One
of the most worrisome scenarios of recent years has been that China
might use its growing might to simply take territory claimed by other
nations, daring them to stop it.
That
has now happened. In recent months China's government has built
airstrips and bases on islands claimed by four of its neighbours in
South-East Asia.
The islands are mostly small,
sandy reefs strategically located – they are astride the world's most
important shipping channels and atop highly prospective seabed
resources.
The effect has been to build
a "Great Wall of Sand" to enforce China's claim to ownership of
90 per cent of the South China Sea, in the words of the commander of the
US Seventh Fleet, Admiral Harry Harris.
China's neighbours have asked
it to stop. The US has asked it to stop. It has not stopped. Barack Obama
said three weeks ago that China was "using its sheer size and muscle
to force countries into subordinate positions.
"Just because the
Philippines or Vietnam are not as large as China doesn't mean that they
can just be elbowed aside," said the US president. China's response?
In effect, "yes we
can". And that has become clear in the last few days. Aerial
photography shows that China is using land reclamation to expand
two islands in the Paracel Islands chain and to build or expand seven
others in the Spratly group.
Both island groups are in the
South China Sea where China has drawn a so-called "nine dash line"

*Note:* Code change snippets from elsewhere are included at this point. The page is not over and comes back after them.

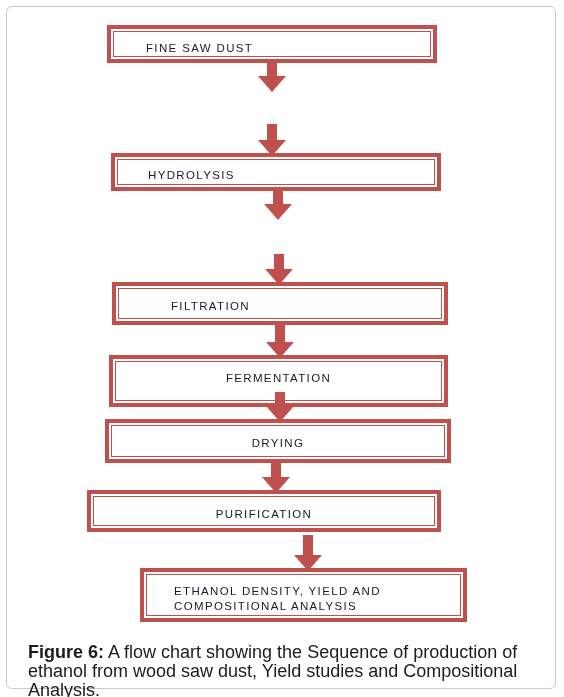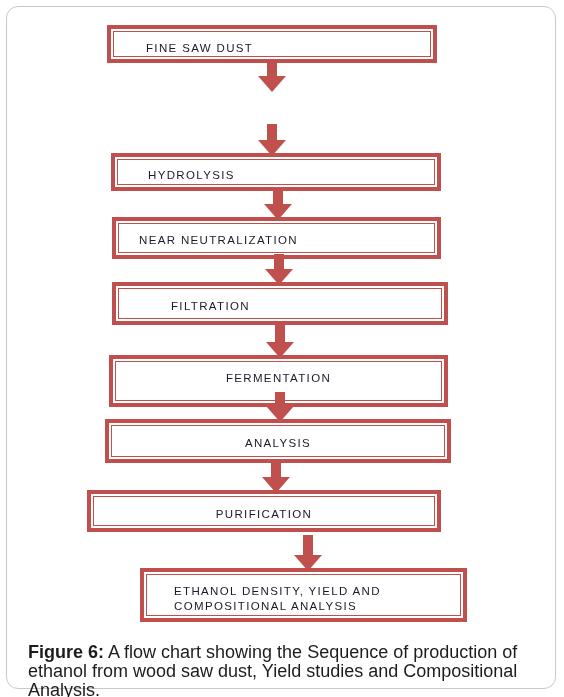--- a/index.html
+++ b/index.html
@@ -21,7 +21,7 @@
     height: 683px;
     box-sizing: border-box;
     border: 1px solid #c9c9c9;
-    border-radius: 12px;
+    border-radius: 6px;
     background: #ffffff;
   }
   .flow-area {

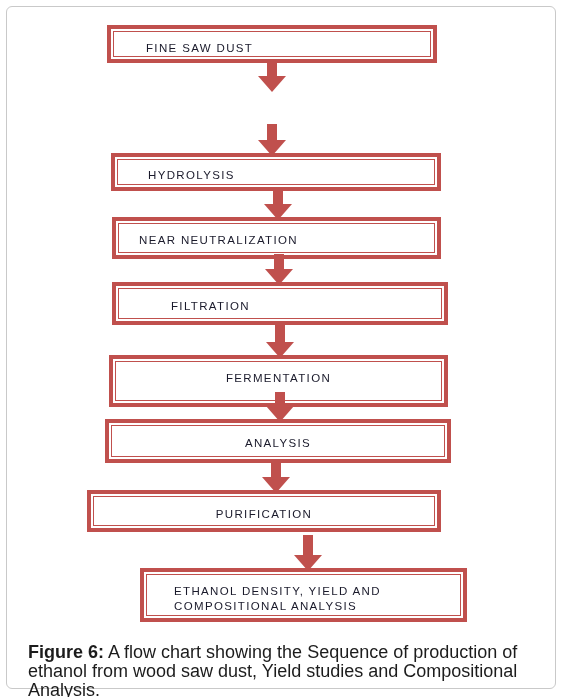--- a/index.html
+++ b/index.html
@@ -111,11 +111,6 @@
         </svg>
       </div>
 
-    <div class="flow-box" style="left: 105px; top: 210px; width: 329px; height: 42px; border-color: rgb(192, 80, 77);">
-      <div class="inner" style="border-color: rgb(192, 80, 77); justify-content: flex-start;">
-        <span class="box-label" style="color: rgb(26, 26, 43); padding-top: 9px; padding-left: 20px;">NEAR NEUTRALIZATION</span>
-      </div>
-    </div>
     <div class="arrow" style="left: 258px; top: 247px; height: 31px;">
         <svg width="28" height="31" viewBox="0 0 28 31">
           <polygon points="9,0 19,0 19,15 28,15 14,31 0,15 9,15" fill="#c0504d"></polygon>

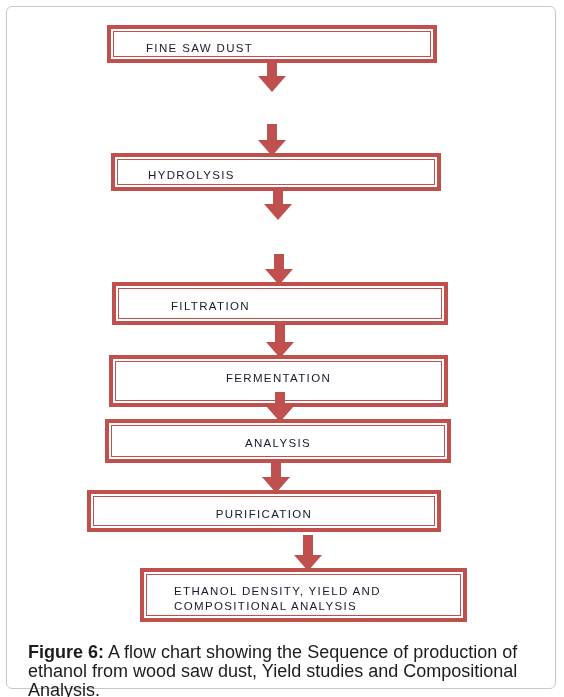--- a/index.html
+++ b/index.html
@@ -141,7 +141,7 @@
 
     <div class="flow-box" style="left: 98px; top: 412px; width: 346px; height: 44px; border-color: rgb(192, 80, 77);">
       <div class="inner" style="border-color: rgb(192, 80, 77); justify-content: center;">
-        <span class="box-label" style="color: rgb(26, 26, 43); padding-top: 10px;">ANALYSIS</span>
+        <span class="box-label" style="color: rgb(26, 26, 43); padding-top: 10px;">DRYING</span>
       </div>
     </div>
     <div class="arrow" style="left: 255px; top: 452px; height: 34px;">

that lolls like a great tongue dipping down and across the sea. Beijing's
claims clash with those of the Philippines, Vietnam, Malaysia and Brunei.
"The bottom line",
says Alan Dupont, a professor of international security at NSW University,
"is that China is terraforming its way to control of the South China
Sea by creating artificial islands and then militarising them."
Dupont says "it's pretty
clear-cut" that Beijing is seeking to "control the South China
Sea and the eastern approaches to the Malacca Straits, which is the
key choke point for global shipping given that 50 per cent of global
trade goes through there."
This is terribly awkward for
governments around the world. Few will defend China's relentless
expansionism, yet no one is prepared to stand in its way. Beijing's
behaviour is in breach of an agreement it signed in 2002 with the ten-nation
ASEAN group, the Association of South East Asian Nations.
Under the pact, all
governments forswore any destabilising action such as building new
structures on the disputed islands.
But the deal was non-binding.
China has waged a years-long go-slow on negotiating a binding code of
conduct for the region.
Last week the Philippines
asked its fellow ASEAN members to say something about it. China was
"poised to consolidate de facto control of the South China Sea,"
the country's Foreign Affairs Secretary, Albert Del Rosario, told
his counterparts.
"ASEAN should assert its
leadership, centrality and solidarity," he said. "ASEAN must
show the world that it has the resolve to act in the
common interest."
Instead ASEAN showed that it
was weak, divided, and unwilling to confront China. It issued a communique
expressing concern that land reclamation "may undermine peace,
security and stability in the South China Sea" yet it failed to name
China as the culprit.
So ASEAN won't even talk
about the problem openly, much less act. Three of the ASEAN countries were
reportedly keen to take a tougher line with China – the Philippines,
Vietnam and Indonesia – but were overruled by the majority.
The Foreign Affairs Minister
of the host country for the meeting, Malaysia's Anifah Aman said:
"ASEAN's stand is that we want to engage with China." He added,
"In short, we are not confrontational." That suits Beijing just fine.
A few days later, a top
Chinese military commander sought to reassure the US about its reef
expansions. In a video hookup, China's chief of navy, Admiral Wu Shengli,
told his US counterpart, Admiral Jonathan Greenert, that
China's reclamation would not affect freedom of navigation or overflight.
According to China's Defence
Ministry, Admiral Wu told the American: "We welcome international
organisations, the US and relevant countries to use these facilities, when
conditions are ripe, to conduct co-operation on humanitarian rescue and
disaster relief."
So China is now setting the
terms of access to territories which are not, under international law,
even Chinese. In sum, it seems China has gotten away with it.
As Alan Dupont says, this is
"part of China's strategy for becoming the pre-eminent nation in
Asia, and perhaps eventually the pre-eminent nation in the world. This
creates a very difficult problem for the Australian government to deal
with."
So far Australia has dealt
with it the same way almost all countries have – by pretending that it's
not really happening. The benefits of trade and investment with China are
lucrative. Governments do not want to put trade relations at risk by
confronting Beijing over its bad behaviour in taking territory from
weaker states.
In the US there is a growing
realisation that American forbearance is failing.
"Washington needs a new
grand strategy toward China that centres on balancing the rise of Chinese
power rather than continuing to assist its ascendancy," writes a
distinguished American strategist, Bob Blackwill, in a new report for the
establishment Council on Foreign Relations.
The question is no longer
whether China will forcibly take territory claimed by other nations. The
question is what the rest of the world is going to do about it.